No me gusta la mirada del duro rostro del agente Nunzio. Está claro que cree que le oculto algo, lo cual es cierto.

—¿Qué le hizo recordarlo? —me pregunta con toda la intención. Es justo la pregunta para pillarme mintiendo, pero tengo mi respuesta preparada.

—Los dos peones —respondo fatigadamente—. Uno entregado dentro de la facultad y el otro fuera.

—¿Y?

—Un peón blanco y un peón negro separados por los muros de la facultad de derecho. Mi padre decía todo el tiempo… —Bostezo. Mi agotamiento no es fingido—. Decía todo el tiempo que un muro nos separaba, separaba a las dos naciones incluso en la muerte.

—No lo entiendo.

—El cementerio de Old Town.
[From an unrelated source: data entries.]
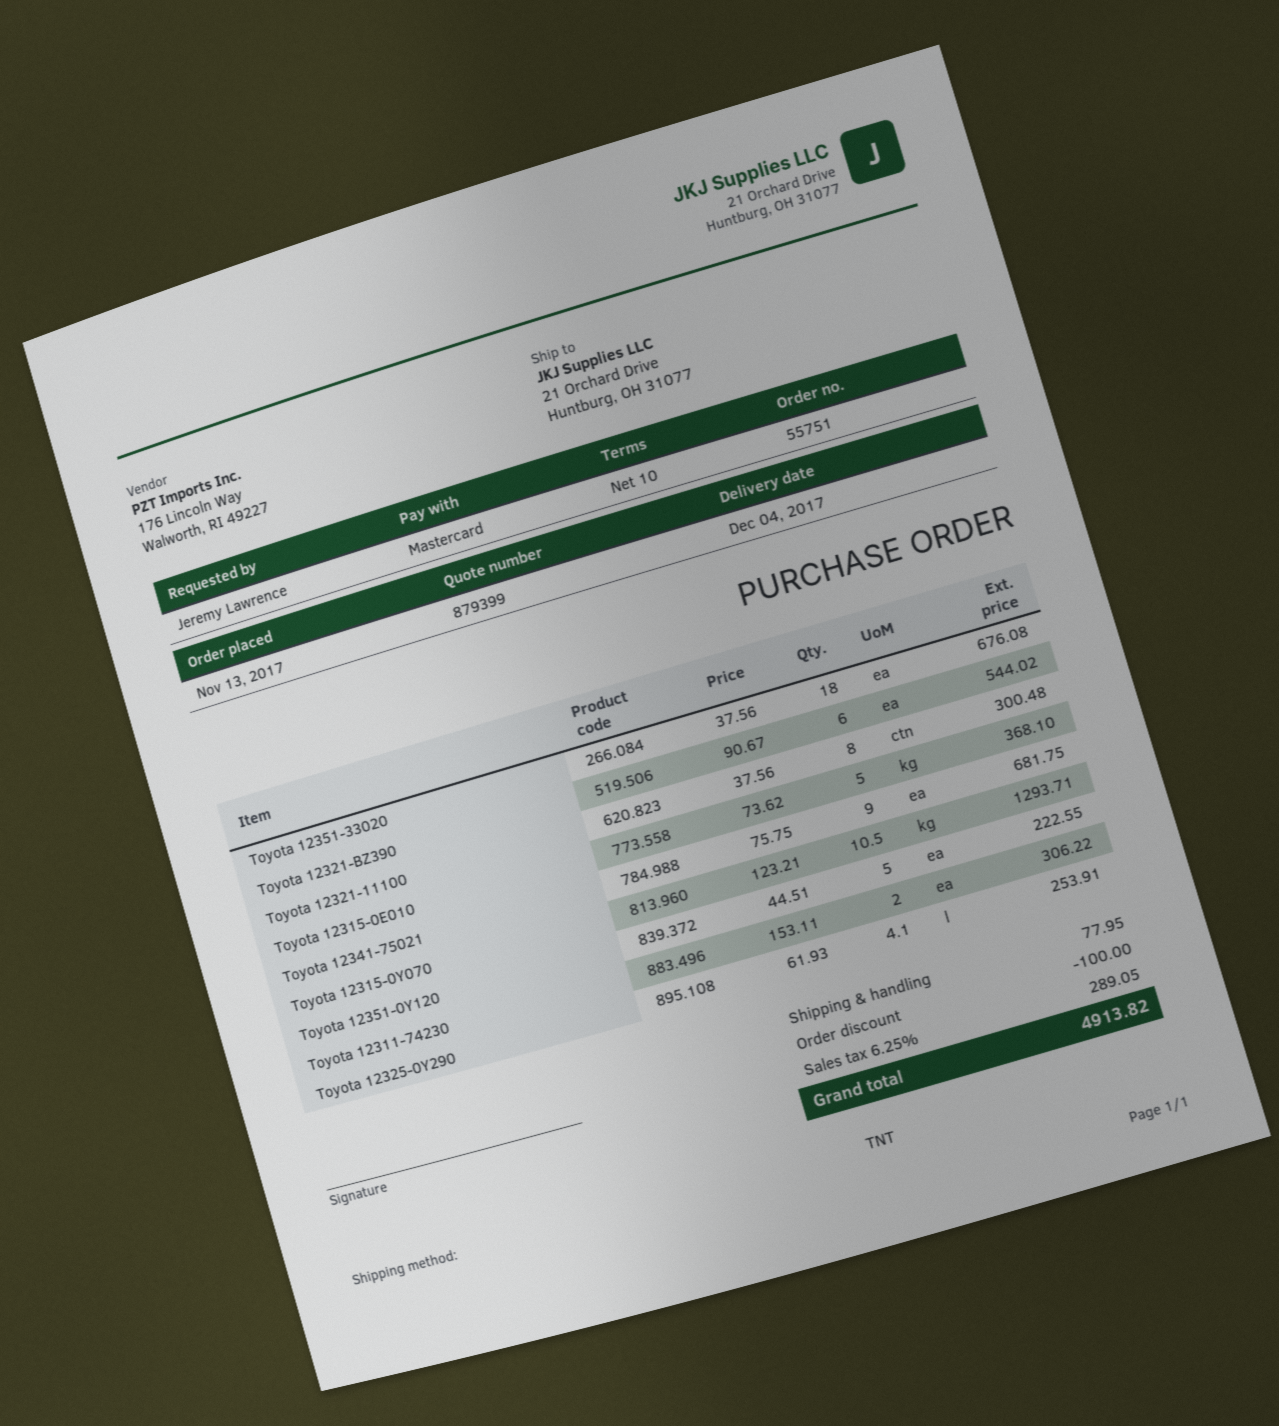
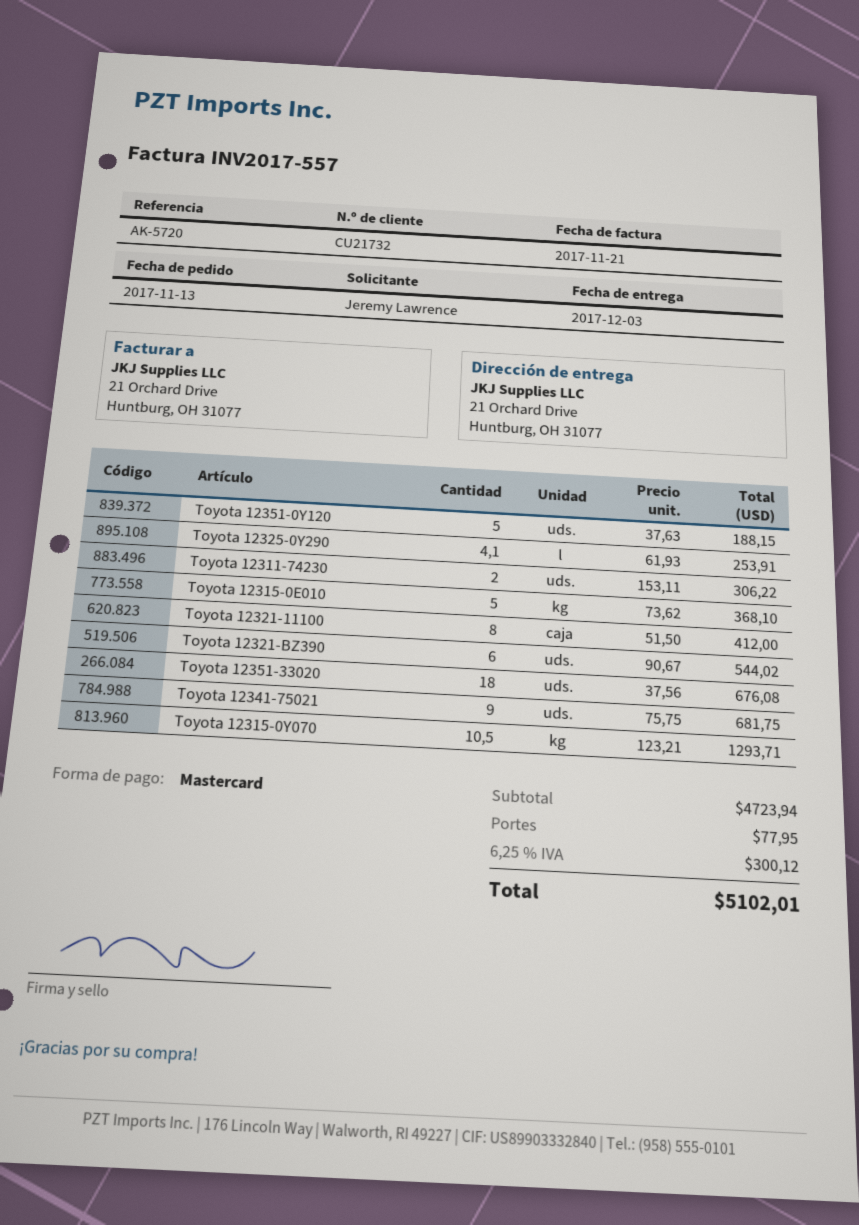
delivery date: 2017-12-04 -> 2017-12-03
Toyota 12321-11100: 8 x 37.56 = 300.48 -> 8 x 51.50 = 412.00
Toyota 12351-0Y120: 5 x 44.51 = 222.55 -> 5 x 37.63 = 188.15
discount: 100.00 -> none
tax: 6.25% = 289.05 -> 6.25% = 300.12
total: 4913.82 -> 5102.01

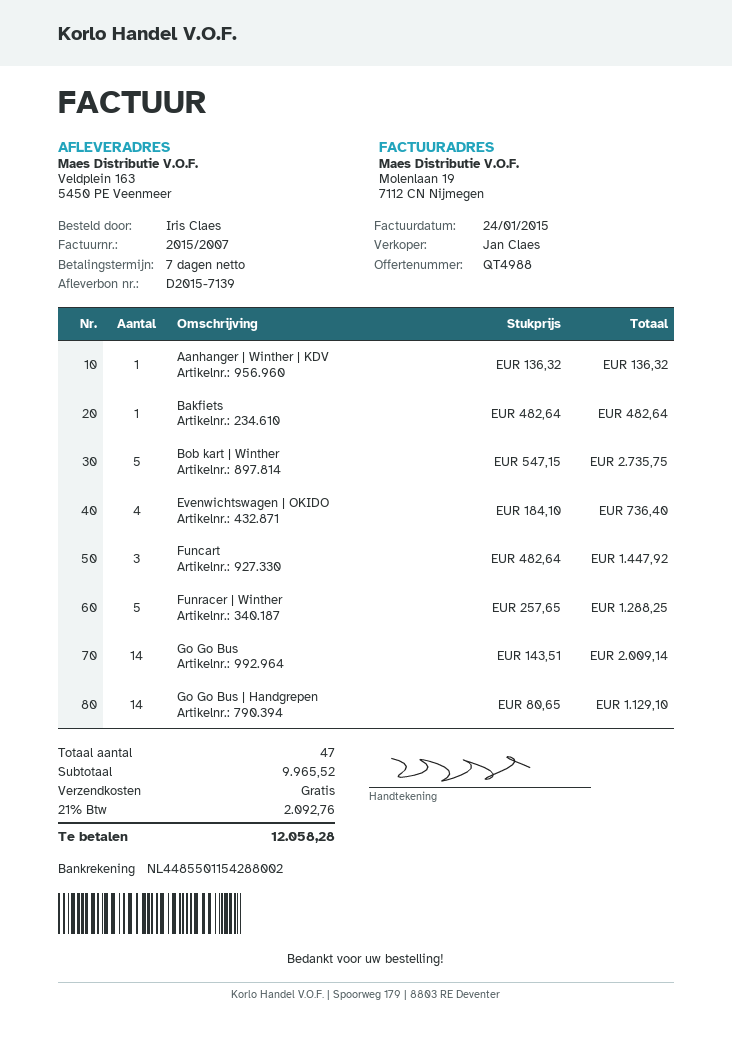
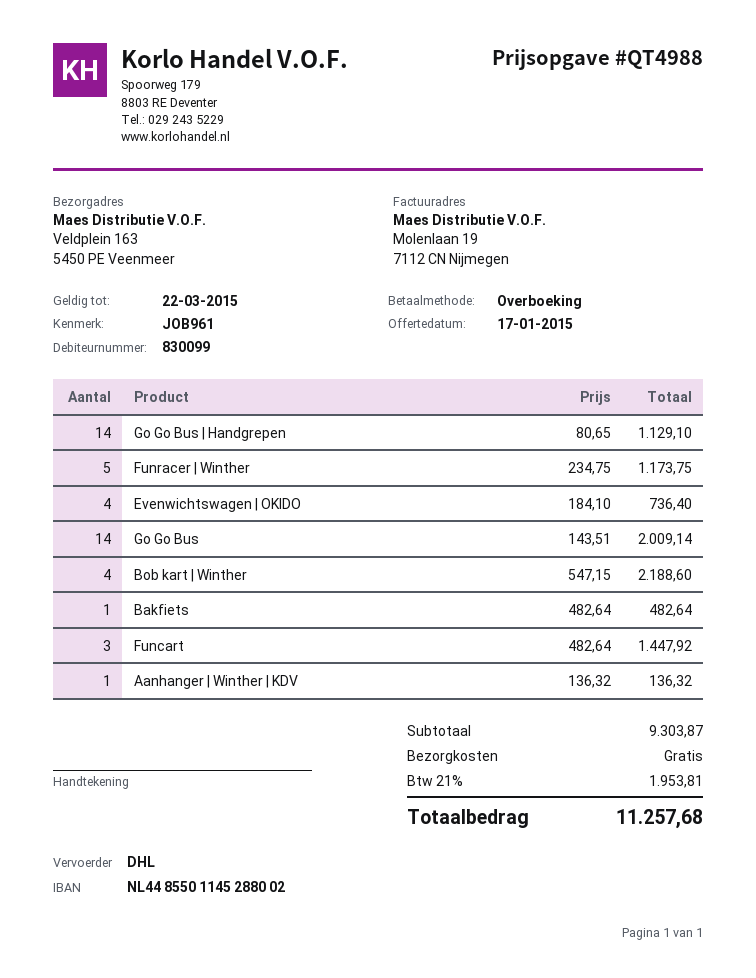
bank account: NL4485501154288002 -> NL4485501145288002
Bob kart | Winther: 5 x 547.15 = 2735.75 -> 4 x 547.15 = 2188.60
Funracer | Winther: 5 x 257.65 = 1288.25 -> 5 x 234.75 = 1173.75
subtotal: 9965.52 -> 9303.87
tax: 21% = 2092.76 -> 21% = 1953.81
total: 12058.28 -> 11257.68

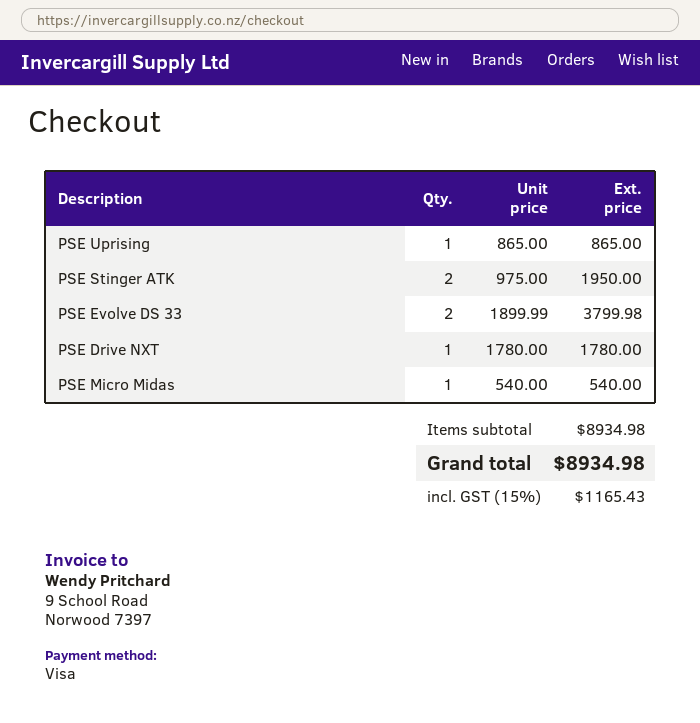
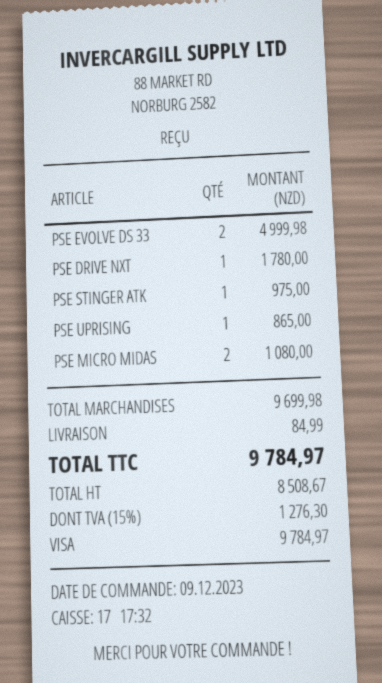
PSE Stinger ATK: 2 for 1950.00 -> 1 for 975.00
PSE Evolve DS 33: 2 for 3799.98 -> 2 for 4999.98
PSE Micro Midas: 1 for 540.00 -> 2 for 1080.00
subtotal: 8934.98 -> 9699.98
shipping: none -> 84.99
tax: 15% = 1165.43 -> 15% = 1276.30
total: 8934.98 -> 9784.97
Tenía un área para negros separada en el fondo, una especie de cementerio dentro de otro cementerio. A mi padre le gustaba pasear por allí.

Nunzio me lanza una mirada suspicaz, escéptica y temible. Pero carezco de las energías necesarias para que me intimide. Lo contemplo a través de una bruma de dolor y agotamiento.

—Lo hizo usted bien, profesor —contesta, por fin.

—Gracias —murmuro, relajándome de nuevo—. Y gracias por haber venido.

—Bah, de nada. Ha sido un placer.

Está complacido. Sé que está complacido porque le permita irse tranquilo con tanta facilidad.

Lo veo marcharse y sonrío para mis adentros mientras mi cuerpo se desliza hacia el sueño.

«No lo sabe», me digo a mí mismo, encantado con mi astucia. Nadie lo sabe salvo Dana. Hemos burlado a Colin Scott, hemos burlado a Maxine, incluso hemos burlado al FBI.

La caja por la que Colin Scott murió, y por la que casi nos matan a Dana y a mí, carece de valor. El envoltorio de dentro está vacío. Lo sé porque esas fueron las instrucciones que di hace un mes, cuando, incapaz de actuar porque me seguían, le pedí a Dana durante nuestro almuerzo en Post que comprara una caja de metal y la enterrara por mí.